Should I Collect Online Sales Tax in My Ecommerce Business?
- January 8, 2016 | Jessica Sillers
The last of the holiday cookies are eaten, and you’ve popped the champagne cork to ring in the new year. It’s time to get back to business.
In January, that means preparing your sales tax returns and payment. In almost all states, monthly, quarterly, and annual sales tax payments are due in January, so chances are there’s at least one date circled on your calendar.
If you’ve recently started selling merchandise online, you may be wondering how ecommerce will affect how you pay sales tax. Maintaining a business online can make sales tax a little more complicated, since you’ve got a much wider reach than a brick-and-mortar store.
It all starts with determining your nexus.
What Is Nexus?
At Avalara, we spend a lot of time thinking about nexus. Simply put, nexus is a physical presence in a state that’s significant enough to require business owners to remit sales tax. It gets complicated because business owners do more than open a storefront and wait for customers to arrive. You go to trade shows, hire employees in different states, and store goods in warehouses across the country. Any of these actions can be enough to create nexus in a state.

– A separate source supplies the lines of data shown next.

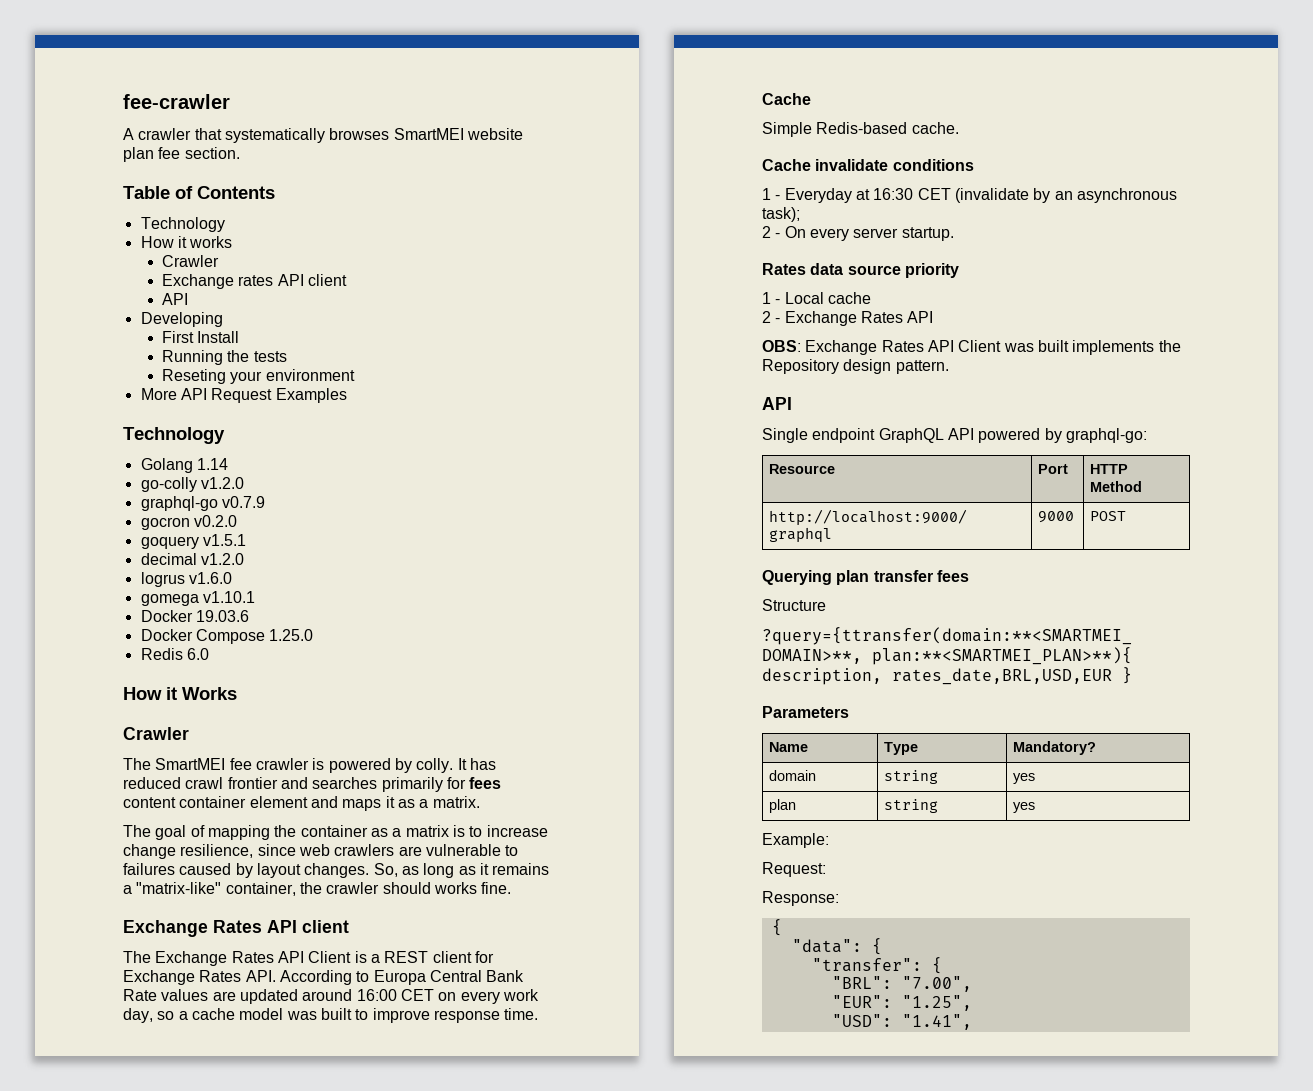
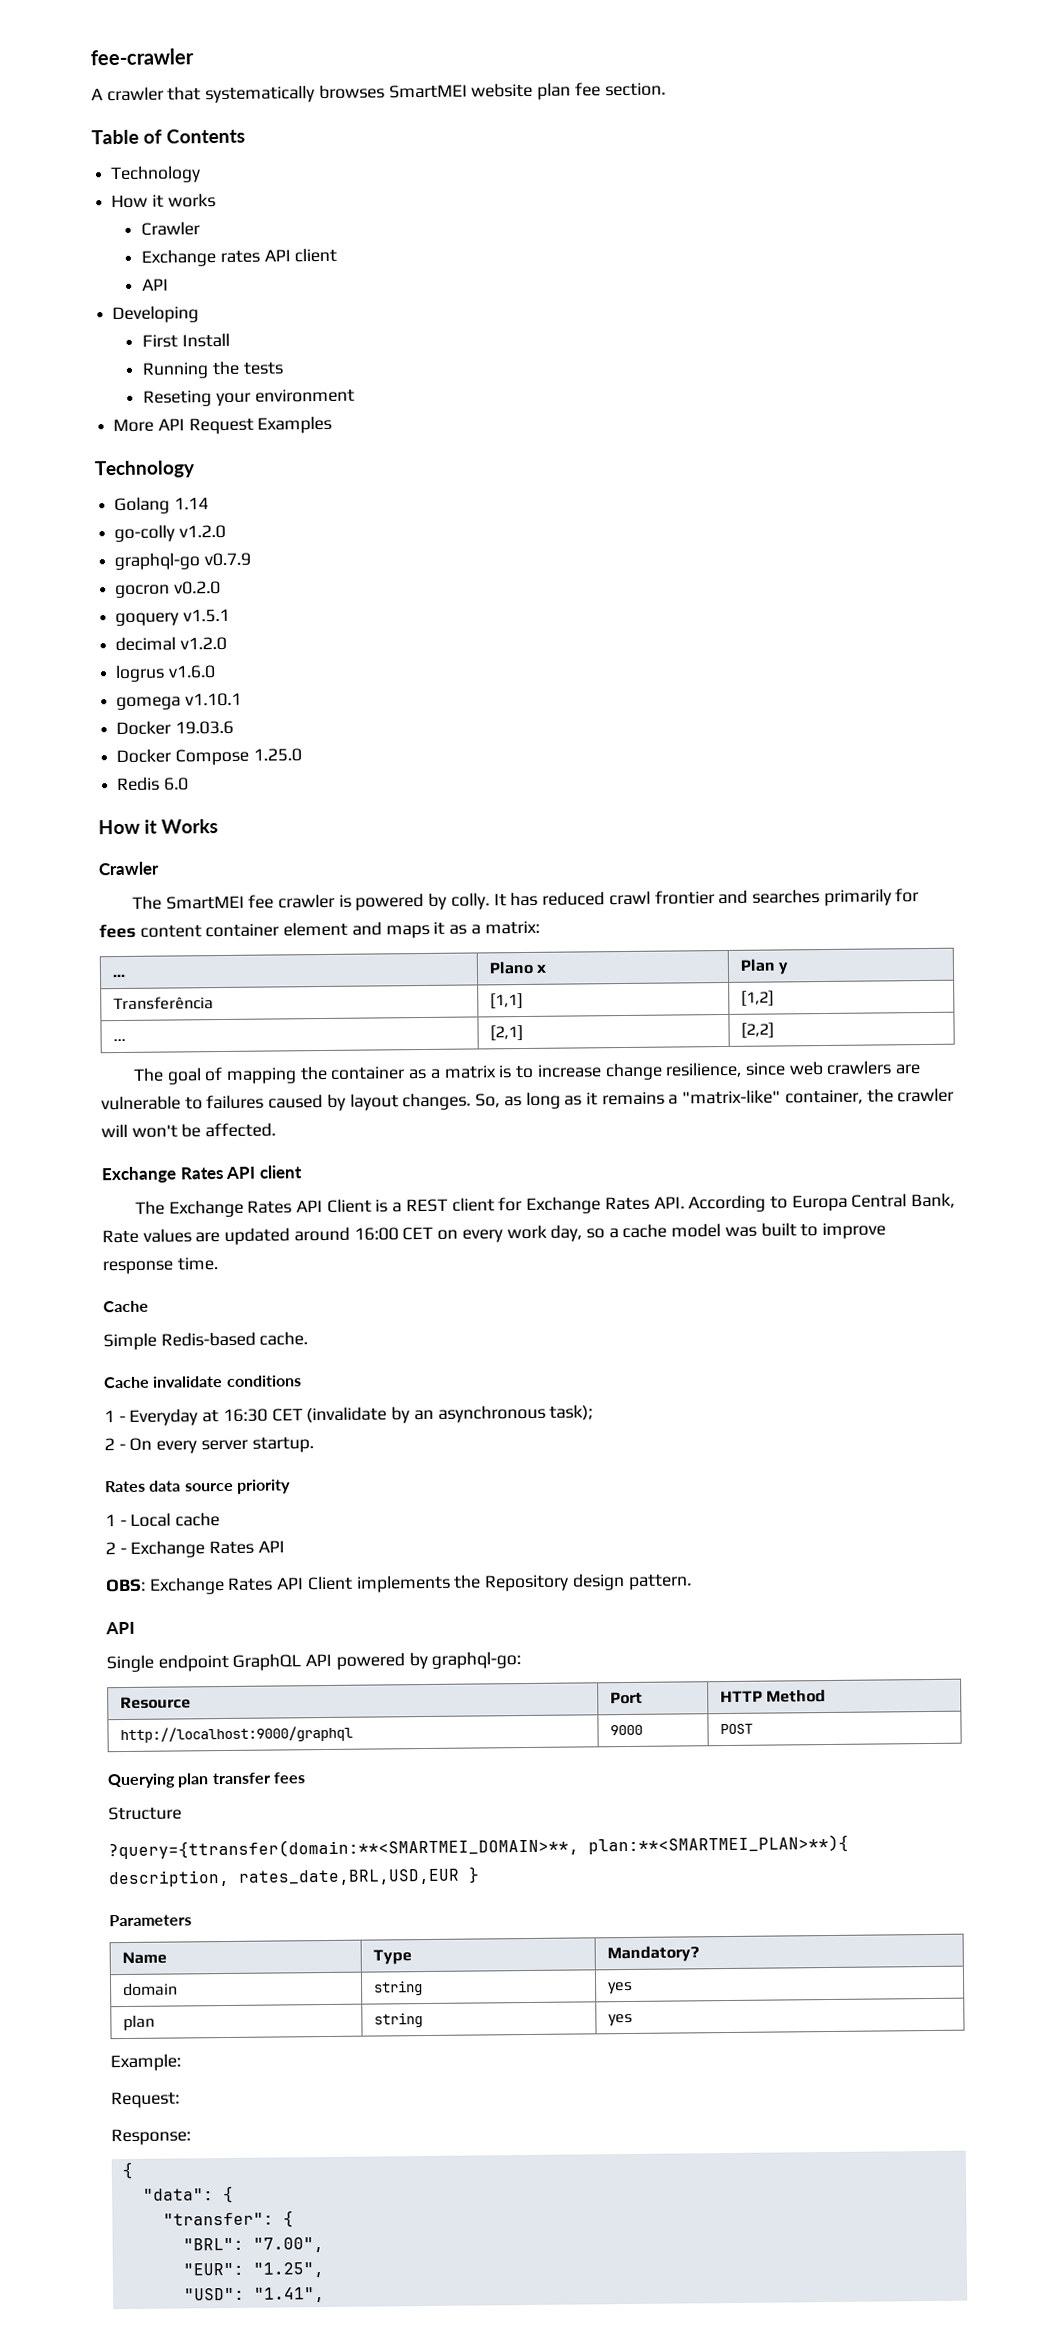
- It has reduced crawl frontier and searches primarily for fees content container element and maps it as a matrix.
+ It has reduced crawl frontier and searches primarily for fees content container element and maps it as a matrix:
+ ... | Plano x | Plan y
+ Transferência | [1,1] | [1,2]
+ ... | [2,1] | [2,2]
- So, as long as it remains a "matrix-like" container, the crawler should works fine.
+ So, as long as it remains a "matrix-like" container, the crawler will won't be affected.
- The Exchange Rates API Client is a REST client for Exchange Rates API. According to Europa Central Bank Rate values are updated around 16:00 CET on every work day, so a cache model was built to improve response time.
+ The Exchange Rates API Client is a REST client for Exchange Rates API. According to Europa Central Bank, Rate values are updated around 16:00 CET on every work day, so a cache model was built to improve response time.
- OBS: Exchange Rates API Client was built implements the Repository design pattern.
+ OBS: Exchange Rates API Client implements the Repository design pattern.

To determine where you have nexus, start by asking yourself some questions about where your offices are and where you store, assemble, and ship your merchandise. Some states are stricter than others about the minimum presence needed to create nexus, so check individual state regulations if you’re unsure.
You’ll need a sales tax permit for the states where you have nexus. If you’re missing any permits, apply right away to avoid penalties.
How Is Nexus Different for Online Sellers?
Ecommerce business owners need to be especially mindful of their nexus. You might not have a physical storefront at all, but instead store all inventory in various third-party warehouses to keep shipping times down. You may also run into online-only forms of nexus, such as click-through nexus if you use an affiliate program.
If you sell through Amazon’s FBA program, it’s smart to keep track of which states have Amazon Fulfillment Centers. If your inventory is in an Amazon warehouse, you’re probably responsible for paying sales tax on sales in that state. You can refer to our guide to check which Amazon Fulfillment Centers store your inventory.
What’s My Next Step?
Once you know where you have nexus, you’ll need to track sales and remit the appropriate sales tax for each state. There are thousands of sales tax jurisdictions in the country, so we recommend using software (like Avalara TrustFile) to help you apply the right sales tax rate to each purchase.
Make sure to configure every online selling platform you use to collect the appropriate sales tax. Shopify users should go into Settings>Taxes. Amazon sellers can set up tax collection under Settings>Tax Settings>Set Up Your Tax Collection Settings. For WooCommerce, go to Settings>Tax and check the box to enable taxes.
Next, review filing deadlines. Depending on how much your business makes, you’ll file monthly, quarterly, or annually. Each state sets its own filing deadlines and thresholds for filing frequency. We’ve compiled January deadlines for each state, so you’ve got a quick guide to start filling out your calendar.
Ecommerce can make collecting sales tax more complicated, but staying organized will help keep you in the clear. As your business grows in 2016, keep an eye out for developments that can create nexus in a new state. Be timely with your payments, and some states will even let you claim a sales tax discount. Your tax professional can help you build a strategy for a tax-compliant and profitable new year.